Exercise objective
Print the entries that appear below, exactly as written and without their pictures.
━━ Dataset extract
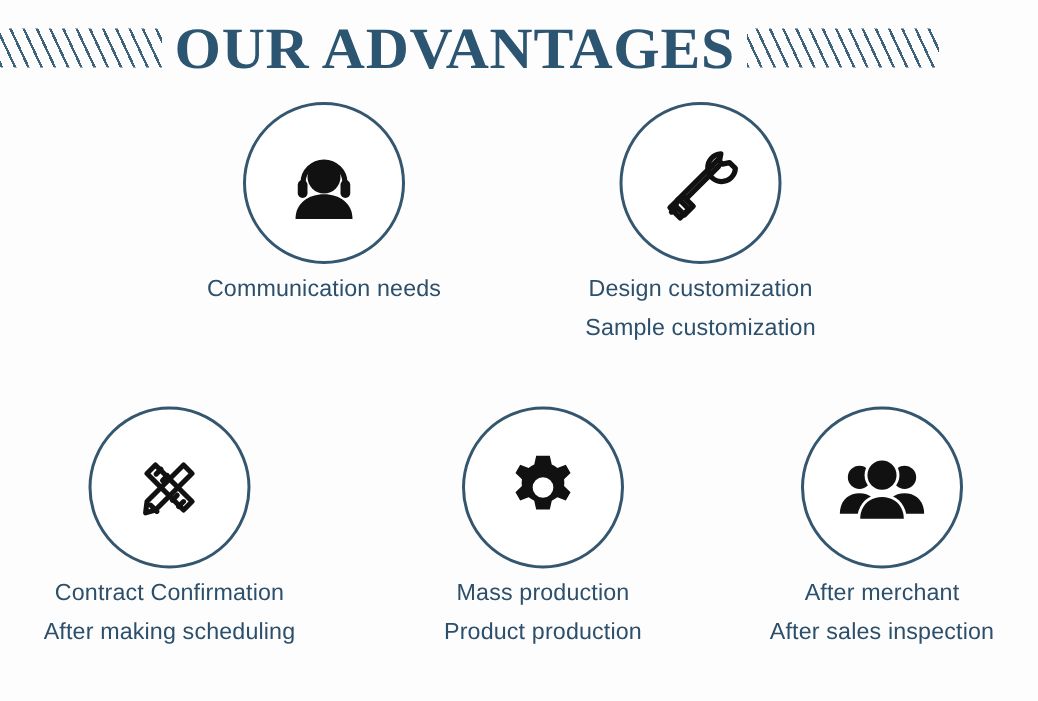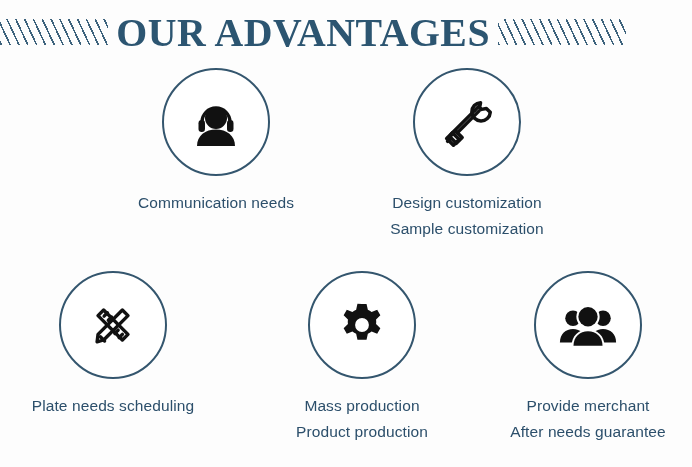--- a/index.html
+++ b/index.html
@@ -84,21 +84,21 @@
     border: 2px solid #34566e;
     box-sizing: border-box;
     display: flex;
     align-items: center;
     justify-content: center;
     background: #ffffff;
   }
   .icon-circle svg { display: block; }
 
   .advantage-label {
-    margin-top: 14px;
+    margin-top: 4px;
     text-align: center;
     color: #2c4f6b;
     font-size: 15.5px;
     line-height: 26px;
     letter-spacing: 0.1px;
     white-space: nowrap;
   }
   .advantage-label .line-1,
   .advantage-label .line-2 { display: block; }
 </style>
@@ -165,21 +165,22 @@
           <path d="M27 27 L30.5 23.5"></path>
           <path d="M37.5 37.5 L34 41"></path>
           <path d="M42 42 L38.5 45.5"></path>
 
           <path d="M16 42 L42 16 L48 22 L22 48 L15 50 Z"></path>
           <path d="M18.5 44.5 L23 49"></path>
         </g>
       </svg>
     </div>
     <div class="advantage-label">
-      <span class="line-2">Plate needs scheduling</span>
+      <span class="line-1">Contract Confirmation</span>
+      <span class="line-2">After making scheduling</span>
     </div>
   </div>
 
   <div class="advantage-item pos-4">
     <div class="icon-circle">
       <svg width="52" height="52" viewBox="0 0 64 64" aria-hidden="true">
         <path fill="#111111" fill-rule="evenodd" d="
           M32 6
           l5.6 0 1.6 7.2 a20 20 0 0 1 4.6 2.7 l6.9-2.6 3.9 6.8 -5.3 5.1
           a20 20 0 0 1 0 5.6 l5.3 5.1 -3.9 6.8 -6.9-2.6
@@ -206,18 +207,18 @@
         <circle cx="47.5" cy="25" r="8" fill="#111111"></circle>
         <path d="M34 50 C34 41 40 36 47.5 36 C55 36 61 41 61 50 Z" fill="#111111"></path>
 
         <circle cx="32" cy="23.5" r="12" fill="#ffffff"></circle>
         <circle cx="32" cy="23.5" r="10" fill="#111111"></circle>
         <path d="M15 54 C15 43.5 22.5 36.5 32 36.5 C41.5 36.5 49 43.5 49 54 Z" fill="#ffffff"></path>
         <path d="M17 53.5 C17 44.5 23.5 38.5 32 38.5 C40.5 38.5 47 44.5 47 53.5 Z" fill="#111111"></path>
       </svg>
     </div>
     <div class="advantage-label">
-      <span class="line-1">Provide merchant</span>
-      <span class="line-2">After needs guarantee</span>
+      <span class="line-1">After merchant</span>
+      <span class="line-2">After sales inspection</span>
     </div>
   </div>
 
 </div>
 
 </body></html>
━━━━
Exercise solution
--- a/index.html
+++ b/index.html
@@ -84,21 +84,21 @@
     border: 2px solid #34566e;
     box-sizing: border-box;
     display: flex;
     align-items: center;
     justify-content: center;
     background: #ffffff;
   }
   .icon-circle svg { display: block; }
 
   .advantage-label {
-    margin-top: 14px;
+    margin-top: 4px;
     text-align: center;
     color: #2c4f6b;
     font-size: 15.5px;
     line-height: 26px;
     letter-spacing: 0.1px;
     white-space: nowrap;
   }
   .advantage-label .line-1,
   .advantage-label .line-2 { display: block; }
 </style>
@@ -165,21 +165,22 @@
           <path d="M27 27 L30.5 23.5"></path>
           <path d="M37.5 37.5 L34 41"></path>
           <path d="M42 42 L38.5 45.5"></path>
 
           <path d="M16 42 L42 16 L48 22 L22 48 L15 50 Z"></path>
           <path d="M18.5 44.5 L23 49"></path>
         </g>
       </svg>
     </div>
     <div class="advantage-label">
-      <span class="line-2">Plate needs scheduling</span>
+      <span class="line-1">Contract Confirmation</span>
+      <span class="line-2">After making scheduling</span>
     </div>
   </div>
 
   <div class="advantage-item pos-4">
     <div class="icon-circle">
       <svg width="52" height="52" viewBox="0 0 64 64" aria-hidden="true">
         <path fill="#111111" fill-rule="evenodd" d="
           M32 6
           l5.6 0 1.6 7.2 a20 20 0 0 1 4.6 2.7 l6.9-2.6 3.9 6.8 -5.3 5.1
           a20 20 0 0 1 0 5.6 l5.3 5.1 -3.9 6.8 -6.9-2.6
@@ -206,18 +207,18 @@
         <circle cx="47.5" cy="25" r="8" fill="#111111"></circle>
         <path d="M34 50 C34 41 40 36 47.5 36 C55 36 61 41 61 50 Z" fill="#111111"></path>
 
         <circle cx="32" cy="23.5" r="12" fill="#ffffff"></circle>
         <circle cx="32" cy="23.5" r="10" fill="#111111"></circle>
         <path d="M15 54 C15 43.5 22.5 36.5 32 36.5 C41.5 36.5 49 43.5 49 54 Z" fill="#ffffff"></path>
         <path d="M17 53.5 C17 44.5 23.5 38.5 32 38.5 C40.5 38.5 47 44.5 47 53.5 Z" fill="#111111"></path>
       </svg>
     </div>
     <div class="advantage-label">
-      <span class="line-1">Provide merchant</span>
-      <span class="line-2">After needs guarantee</span>
+      <span class="line-1">After merchant</span>
+      <span class="line-2">After sales inspection</span>
     </div>
   </div>
 
 </div>
 
 </body></html>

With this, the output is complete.